Look for "subtotal: 1629.63 -> 1420.32" in the entries below. Then write out exactly the line that holds it and every line after it, to the last, and nothing else.

★ ★ ★ ★

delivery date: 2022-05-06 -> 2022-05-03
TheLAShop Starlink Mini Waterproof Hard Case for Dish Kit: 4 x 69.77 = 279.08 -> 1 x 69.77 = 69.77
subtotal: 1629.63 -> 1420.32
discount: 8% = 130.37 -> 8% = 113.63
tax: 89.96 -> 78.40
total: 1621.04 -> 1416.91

★ ★ ★ ★

WRITTEN RESPONSE:
subtotal: 1629.63 -> 1420.32
discount: 8% = 130.37 -> 8% = 113.63
tax: 89.96 -> 78.40
total: 1621.04 -> 1416.91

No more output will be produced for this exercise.